“How can we use Kanban metrics to identify the impediments that slow us down and improve our workflow?”

This is a classic question for good reason!

If you’ve been sticking around for a while, I bet you’re the kind of person who’s always looking for opportunities for improvement. And today, I have a few quick wins for you.

There are three very simple things you can do to identify the obstacles that slow you down and streamline your workflow.

Ready to dive in?

3 Tips to Improve Your Workflow Using Kanban Metrics

Today, I’ll share with you strategies that will help you build momentum right away and set you up for success in the long run.

#1 Design Your Board with Purpose

I know this may sound obvious, but I cannot emphasize it enough! You cannot fix a problem if you don’t see it.

You can only make the most of your Kanban metrics and reveal problems if you design your board with that purpose in mind.

Modeling your workflow as a knowledge discovery process is fundamental to continuous improvement.
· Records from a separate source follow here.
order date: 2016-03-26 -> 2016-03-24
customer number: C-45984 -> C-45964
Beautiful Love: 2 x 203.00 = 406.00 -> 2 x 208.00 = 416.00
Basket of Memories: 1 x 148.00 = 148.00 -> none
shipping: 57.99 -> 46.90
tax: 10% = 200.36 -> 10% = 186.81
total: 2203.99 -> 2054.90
If you consider your workflow steps as containers for workers, you’re highly likely to hinder your ability to make accurate data-driven decisions and lose opportunities for improvement.

The columns on your board shouldn’t represent a series of handoffs. Instead, they should expose the activities that you take when discovering more knowledge, and use that information to improve your deliverables.

This approach will enable you to reveal the problems in your system, acknowledge them, and then work upon their prompt resolution.

In our Sustainable Predictability digital course, we give you the step-by-step process to design your board with that purpose in mind, so if you’re struggling to make this work, I’d be thrilled to welcome you to the program right away.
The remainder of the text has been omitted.